_Supplied records:_
++++++++++++++++++++
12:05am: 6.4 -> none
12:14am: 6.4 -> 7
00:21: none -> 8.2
++++++++++++++++++++
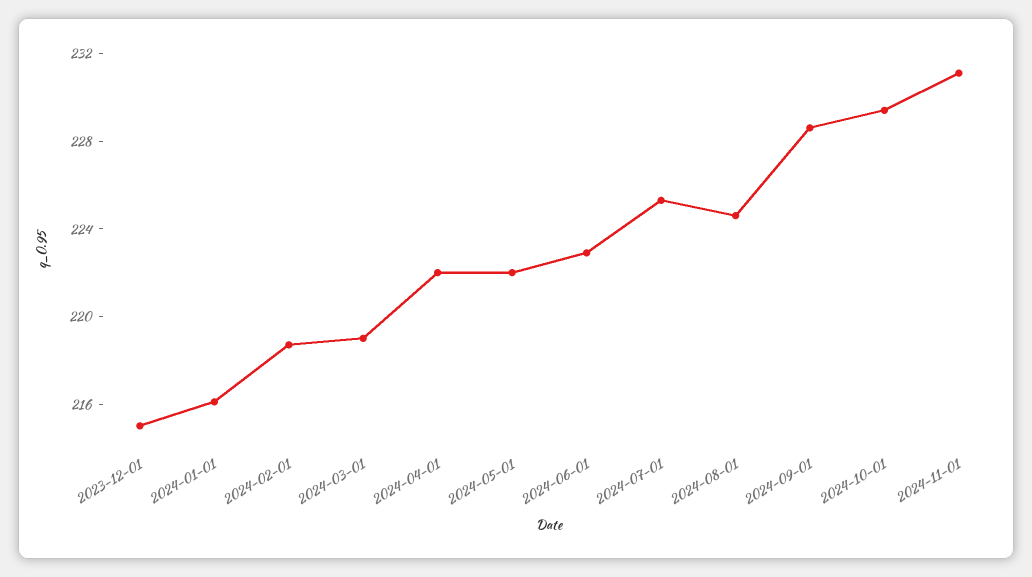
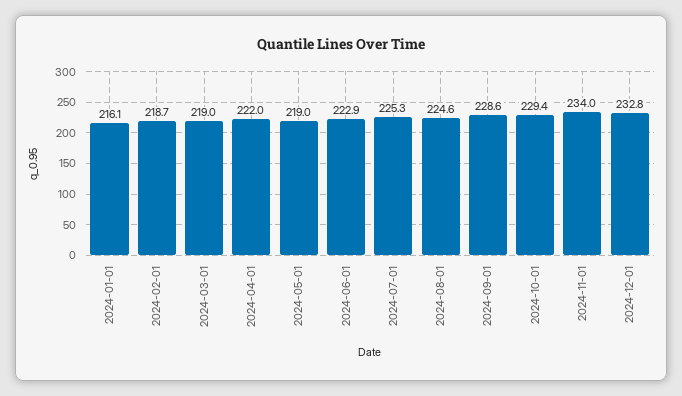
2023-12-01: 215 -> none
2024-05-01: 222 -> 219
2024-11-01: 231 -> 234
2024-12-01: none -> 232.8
++++++++++++++++++++
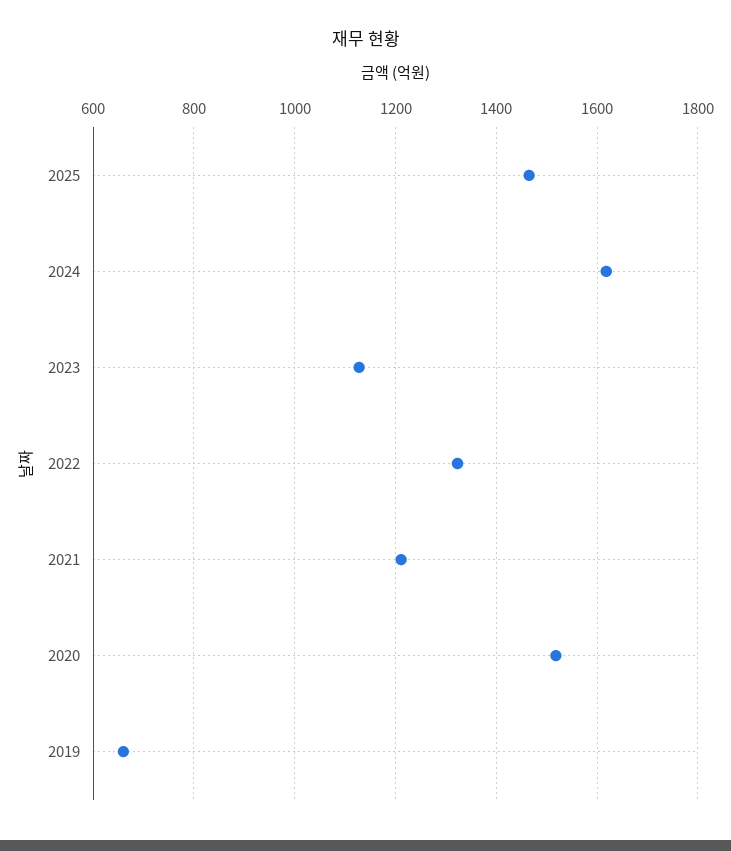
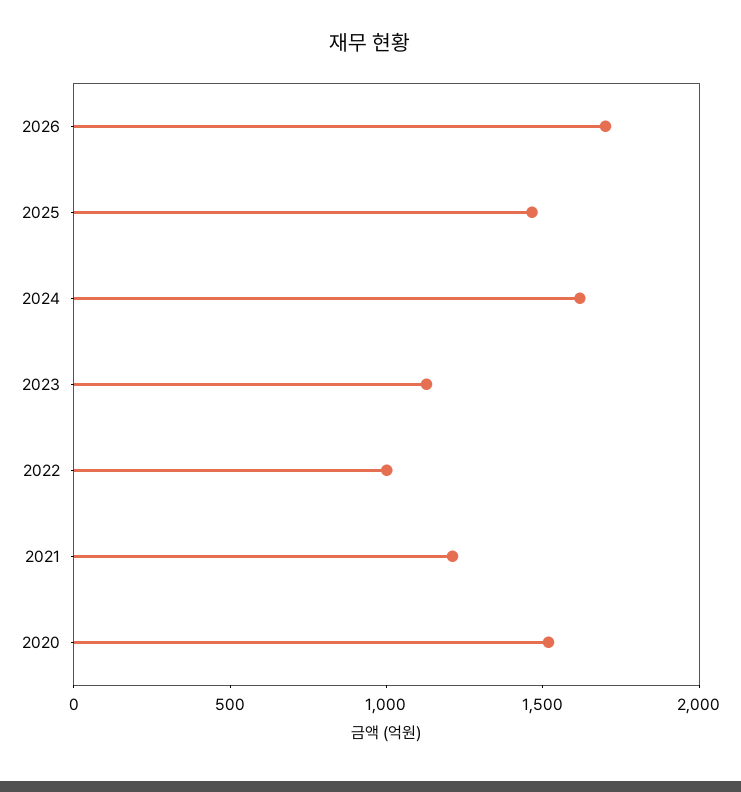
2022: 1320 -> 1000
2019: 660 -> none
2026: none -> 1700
++++++++++++++++++++
Check every line of the entries above for the word "none" and report how many lines contain it, giving the number only.

_Your response:_ 6